To use this option, set the following values in your values.yaml file:

prometheusExporter:
  enabled: true
  config:
    rules:
      - pattern: ".*"

This downloads the Prometheus JMX exporter agent and adds it to the startup options of SonarQube. With this default configuration, the JMX metrics will be exposed on /metrics for Prometheus to scrape.

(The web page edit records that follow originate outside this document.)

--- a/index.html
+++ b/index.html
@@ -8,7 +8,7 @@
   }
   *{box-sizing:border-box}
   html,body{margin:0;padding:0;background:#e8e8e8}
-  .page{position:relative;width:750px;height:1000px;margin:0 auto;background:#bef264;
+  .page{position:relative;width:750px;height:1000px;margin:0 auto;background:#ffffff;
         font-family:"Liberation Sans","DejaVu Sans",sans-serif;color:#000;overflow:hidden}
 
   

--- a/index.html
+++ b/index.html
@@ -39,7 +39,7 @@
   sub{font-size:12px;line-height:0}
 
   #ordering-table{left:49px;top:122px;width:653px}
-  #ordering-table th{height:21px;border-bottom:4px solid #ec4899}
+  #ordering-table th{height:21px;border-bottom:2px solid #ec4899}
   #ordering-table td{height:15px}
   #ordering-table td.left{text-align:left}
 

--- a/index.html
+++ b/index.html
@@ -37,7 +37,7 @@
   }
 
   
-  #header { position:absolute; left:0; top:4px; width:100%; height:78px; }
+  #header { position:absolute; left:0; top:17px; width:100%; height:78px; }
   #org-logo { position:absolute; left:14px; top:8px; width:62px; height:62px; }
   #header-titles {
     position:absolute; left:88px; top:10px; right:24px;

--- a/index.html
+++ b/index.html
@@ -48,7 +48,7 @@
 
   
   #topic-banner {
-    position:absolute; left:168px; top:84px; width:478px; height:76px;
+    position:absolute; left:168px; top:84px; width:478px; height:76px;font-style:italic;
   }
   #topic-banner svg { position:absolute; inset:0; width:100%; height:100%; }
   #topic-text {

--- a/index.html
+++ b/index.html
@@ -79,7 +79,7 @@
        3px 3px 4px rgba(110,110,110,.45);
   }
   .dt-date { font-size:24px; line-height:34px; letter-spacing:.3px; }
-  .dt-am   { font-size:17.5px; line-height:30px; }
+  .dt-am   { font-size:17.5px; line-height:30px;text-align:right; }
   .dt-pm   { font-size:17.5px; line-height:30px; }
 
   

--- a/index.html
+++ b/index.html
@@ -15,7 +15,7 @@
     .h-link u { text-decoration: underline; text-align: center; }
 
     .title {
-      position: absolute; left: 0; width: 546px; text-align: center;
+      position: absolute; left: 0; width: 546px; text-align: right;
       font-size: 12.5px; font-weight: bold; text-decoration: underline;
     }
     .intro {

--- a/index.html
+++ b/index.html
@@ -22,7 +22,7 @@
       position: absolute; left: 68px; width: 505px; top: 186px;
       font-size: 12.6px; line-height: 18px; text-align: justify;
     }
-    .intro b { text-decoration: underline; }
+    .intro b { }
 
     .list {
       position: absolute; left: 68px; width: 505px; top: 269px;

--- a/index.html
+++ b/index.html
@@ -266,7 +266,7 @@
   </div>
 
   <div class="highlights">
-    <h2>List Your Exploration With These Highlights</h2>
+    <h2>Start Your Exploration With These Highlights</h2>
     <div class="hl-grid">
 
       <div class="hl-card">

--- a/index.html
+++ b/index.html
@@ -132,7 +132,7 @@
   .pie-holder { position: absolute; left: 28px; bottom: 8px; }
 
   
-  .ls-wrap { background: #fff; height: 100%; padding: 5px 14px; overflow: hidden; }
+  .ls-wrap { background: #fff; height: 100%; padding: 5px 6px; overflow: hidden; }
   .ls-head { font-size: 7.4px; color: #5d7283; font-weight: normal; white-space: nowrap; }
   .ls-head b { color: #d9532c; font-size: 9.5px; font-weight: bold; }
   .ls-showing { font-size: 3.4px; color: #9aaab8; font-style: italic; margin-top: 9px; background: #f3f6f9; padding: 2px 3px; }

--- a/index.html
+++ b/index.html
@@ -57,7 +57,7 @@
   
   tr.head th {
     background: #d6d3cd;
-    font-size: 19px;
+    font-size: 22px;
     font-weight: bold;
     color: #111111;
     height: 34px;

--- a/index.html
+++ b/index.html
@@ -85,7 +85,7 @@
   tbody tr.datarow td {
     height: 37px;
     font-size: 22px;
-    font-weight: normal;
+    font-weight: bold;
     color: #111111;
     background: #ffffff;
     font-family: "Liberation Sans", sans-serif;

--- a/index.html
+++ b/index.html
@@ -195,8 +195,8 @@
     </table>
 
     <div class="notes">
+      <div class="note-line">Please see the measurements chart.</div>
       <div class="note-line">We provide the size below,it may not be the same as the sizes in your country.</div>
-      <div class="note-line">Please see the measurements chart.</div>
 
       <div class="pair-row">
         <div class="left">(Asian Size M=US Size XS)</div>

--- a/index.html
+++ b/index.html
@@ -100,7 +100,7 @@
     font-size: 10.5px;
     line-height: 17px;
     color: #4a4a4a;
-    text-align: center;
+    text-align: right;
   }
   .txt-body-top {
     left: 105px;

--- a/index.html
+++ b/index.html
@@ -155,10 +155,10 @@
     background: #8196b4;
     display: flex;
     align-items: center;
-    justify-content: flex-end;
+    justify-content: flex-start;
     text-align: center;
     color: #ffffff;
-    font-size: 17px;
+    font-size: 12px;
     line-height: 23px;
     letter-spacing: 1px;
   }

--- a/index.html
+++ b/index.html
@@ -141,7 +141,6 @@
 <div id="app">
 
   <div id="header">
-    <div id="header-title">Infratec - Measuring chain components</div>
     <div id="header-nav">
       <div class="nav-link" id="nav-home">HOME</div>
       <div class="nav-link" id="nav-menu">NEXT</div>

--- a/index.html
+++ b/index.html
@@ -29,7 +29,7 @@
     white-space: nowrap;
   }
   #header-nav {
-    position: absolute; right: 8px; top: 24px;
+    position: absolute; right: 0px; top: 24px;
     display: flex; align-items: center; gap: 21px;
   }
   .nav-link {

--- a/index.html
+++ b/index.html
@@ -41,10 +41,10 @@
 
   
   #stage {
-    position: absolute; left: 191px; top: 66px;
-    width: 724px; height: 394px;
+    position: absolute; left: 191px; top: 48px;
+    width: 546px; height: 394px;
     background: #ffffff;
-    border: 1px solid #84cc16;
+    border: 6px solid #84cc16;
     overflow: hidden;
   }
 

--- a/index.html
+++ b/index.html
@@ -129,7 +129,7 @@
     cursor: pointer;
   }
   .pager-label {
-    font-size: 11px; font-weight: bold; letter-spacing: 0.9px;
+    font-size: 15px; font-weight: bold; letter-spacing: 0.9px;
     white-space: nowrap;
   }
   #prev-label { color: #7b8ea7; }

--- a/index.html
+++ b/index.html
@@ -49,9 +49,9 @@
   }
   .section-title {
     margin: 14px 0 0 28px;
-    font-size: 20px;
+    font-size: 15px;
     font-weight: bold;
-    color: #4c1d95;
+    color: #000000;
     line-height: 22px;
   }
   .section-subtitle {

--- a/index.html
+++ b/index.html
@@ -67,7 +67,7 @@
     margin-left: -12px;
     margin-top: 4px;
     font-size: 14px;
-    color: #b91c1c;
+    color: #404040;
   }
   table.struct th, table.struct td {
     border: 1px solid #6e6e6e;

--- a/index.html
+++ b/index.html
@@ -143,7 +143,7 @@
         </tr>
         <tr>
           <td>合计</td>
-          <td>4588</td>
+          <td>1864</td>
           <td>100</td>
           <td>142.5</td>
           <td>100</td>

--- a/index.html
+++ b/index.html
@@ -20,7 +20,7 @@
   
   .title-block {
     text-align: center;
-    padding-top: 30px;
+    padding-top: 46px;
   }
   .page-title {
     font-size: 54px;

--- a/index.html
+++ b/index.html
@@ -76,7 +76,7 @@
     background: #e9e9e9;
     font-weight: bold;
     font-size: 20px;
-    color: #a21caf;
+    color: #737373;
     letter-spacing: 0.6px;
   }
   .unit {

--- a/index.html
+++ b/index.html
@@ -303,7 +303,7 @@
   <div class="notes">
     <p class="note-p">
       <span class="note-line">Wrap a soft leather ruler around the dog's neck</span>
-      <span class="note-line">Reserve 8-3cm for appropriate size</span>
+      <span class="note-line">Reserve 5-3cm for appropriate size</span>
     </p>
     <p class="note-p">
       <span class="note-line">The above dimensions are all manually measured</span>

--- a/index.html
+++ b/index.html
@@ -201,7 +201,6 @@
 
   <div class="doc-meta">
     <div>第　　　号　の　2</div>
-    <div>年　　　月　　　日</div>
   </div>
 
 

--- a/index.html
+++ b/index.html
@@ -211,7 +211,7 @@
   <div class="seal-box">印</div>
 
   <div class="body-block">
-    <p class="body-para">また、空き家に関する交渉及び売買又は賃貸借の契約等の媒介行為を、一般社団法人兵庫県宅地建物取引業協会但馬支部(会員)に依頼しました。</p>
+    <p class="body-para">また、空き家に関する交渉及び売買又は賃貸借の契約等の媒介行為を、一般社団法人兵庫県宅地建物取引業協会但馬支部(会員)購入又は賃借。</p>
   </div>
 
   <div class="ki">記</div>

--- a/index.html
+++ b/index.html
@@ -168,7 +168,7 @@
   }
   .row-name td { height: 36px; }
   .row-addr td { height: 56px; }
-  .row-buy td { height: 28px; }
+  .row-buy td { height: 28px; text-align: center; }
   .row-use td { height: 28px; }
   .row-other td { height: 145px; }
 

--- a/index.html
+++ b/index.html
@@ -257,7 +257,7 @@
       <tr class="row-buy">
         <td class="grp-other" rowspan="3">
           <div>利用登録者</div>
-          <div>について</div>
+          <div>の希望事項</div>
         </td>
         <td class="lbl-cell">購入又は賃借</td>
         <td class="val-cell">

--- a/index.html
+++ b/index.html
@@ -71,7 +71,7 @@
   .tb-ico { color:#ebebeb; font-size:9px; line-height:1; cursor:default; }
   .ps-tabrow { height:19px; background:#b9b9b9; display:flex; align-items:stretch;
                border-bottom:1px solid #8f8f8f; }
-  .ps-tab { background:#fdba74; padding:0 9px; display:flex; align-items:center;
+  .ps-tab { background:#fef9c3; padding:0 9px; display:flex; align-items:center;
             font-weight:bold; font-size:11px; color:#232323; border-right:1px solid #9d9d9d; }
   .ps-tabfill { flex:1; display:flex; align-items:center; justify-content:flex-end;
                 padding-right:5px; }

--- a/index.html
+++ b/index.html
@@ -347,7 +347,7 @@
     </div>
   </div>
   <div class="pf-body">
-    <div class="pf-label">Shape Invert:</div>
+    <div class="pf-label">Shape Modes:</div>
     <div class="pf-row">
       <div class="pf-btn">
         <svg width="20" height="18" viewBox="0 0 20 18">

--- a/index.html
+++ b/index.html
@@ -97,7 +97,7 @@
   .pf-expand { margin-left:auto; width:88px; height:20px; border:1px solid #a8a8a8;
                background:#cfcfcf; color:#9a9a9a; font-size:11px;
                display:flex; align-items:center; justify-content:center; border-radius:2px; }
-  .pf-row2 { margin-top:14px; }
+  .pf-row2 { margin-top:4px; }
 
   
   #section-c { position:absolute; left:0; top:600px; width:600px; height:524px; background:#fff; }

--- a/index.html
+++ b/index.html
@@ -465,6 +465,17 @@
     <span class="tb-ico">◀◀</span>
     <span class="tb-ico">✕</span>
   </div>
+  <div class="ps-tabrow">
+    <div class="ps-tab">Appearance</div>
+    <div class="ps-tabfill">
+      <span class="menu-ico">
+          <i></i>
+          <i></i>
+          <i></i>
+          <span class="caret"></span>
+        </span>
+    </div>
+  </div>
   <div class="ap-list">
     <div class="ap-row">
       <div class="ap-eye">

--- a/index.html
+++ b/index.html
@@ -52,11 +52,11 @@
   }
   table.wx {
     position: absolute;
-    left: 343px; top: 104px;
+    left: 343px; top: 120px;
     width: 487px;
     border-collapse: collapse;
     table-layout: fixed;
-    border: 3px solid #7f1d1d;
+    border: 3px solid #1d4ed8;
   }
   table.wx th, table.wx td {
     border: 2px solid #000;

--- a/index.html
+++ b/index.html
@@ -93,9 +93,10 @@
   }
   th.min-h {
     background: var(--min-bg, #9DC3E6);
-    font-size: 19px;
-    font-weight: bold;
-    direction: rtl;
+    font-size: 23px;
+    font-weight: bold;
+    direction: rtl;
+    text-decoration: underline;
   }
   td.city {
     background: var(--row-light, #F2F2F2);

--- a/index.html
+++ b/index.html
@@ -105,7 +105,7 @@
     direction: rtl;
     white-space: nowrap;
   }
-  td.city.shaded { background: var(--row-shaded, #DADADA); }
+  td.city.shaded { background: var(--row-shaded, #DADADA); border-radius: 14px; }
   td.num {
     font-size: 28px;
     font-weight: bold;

The config scope here defines a configuration that is understandable by the Prometheus JMX exporter. For more information, please Prometheus' documentation on the JMX exporter.

PodMonitor

You can collect metrics on application nodes using PodMonitor for Prometheus. Search node monitoring is not currently supported. To monitor applications nodes, define PodMonitor as follows:

apiVersion: monitoring.coreos.com/v1
kind: PodMonitor
metadata:
  name: sonarqube
  namespace: monitoring
spec:
  namespaceSelector:
    matchNames:
    - sonarqube-dce
  podMetricsEndpoints:
  - interval: 30s
    path: /
    scheme: http
    targetPort: monitoring-ce
  - interval: 30s
    path: /
    scheme: http
    targetPort: monitoring-web
  selector:
    matchLabels:
      app: sonarqube-dce

Log Format

SonarQube prints all logs in plain-text to stdout/stderr. It can print logs as JSON-String if the variable logging.jsonOutput is set to true. This will enable log collection tools like Loki to do post processing on the information that are provided by the application.

LogQL Example

With JSON Logging enabled, you can define a LogQL Query like this to filter only logs with the severity "ERROR" and display the Name of the Pod as well as the Message:

{namespace="sonarqube-dce", app="sonarqube-dce"}| json | severity="ERROR" | line_format "{{.nodename}} {{.message}}"

ES Cluster Authentication

Since SonarQube 8.9, you can enable basic security for the Search Cluster in SonarQube. To benefit from this additional layer of security on Kubernetes as well, you need to provide a PKCS#11 Container with the required certificates to our Helm chart. The required secret can be created like this:

kubectl create secret generic <NAME OF THE SECRET> --from-file=/PATH/TO/YOUR/PKCS12.container=elastic-stack-ca.p12 -n <NAMESPACE>

Other Configuration Options

This documentation only contains the most important Helm chart customizations. See the Customize the chart before installing documentation and the Helm chart README for more possibilities on customizing the Helm chart.

Known limitations

Problems with Azure Fileshare PVC

Currently, there is a known limitation when working on AKS that resonates around the use of Azure Fileshare. We recommend using another storage class for persistency on AKS.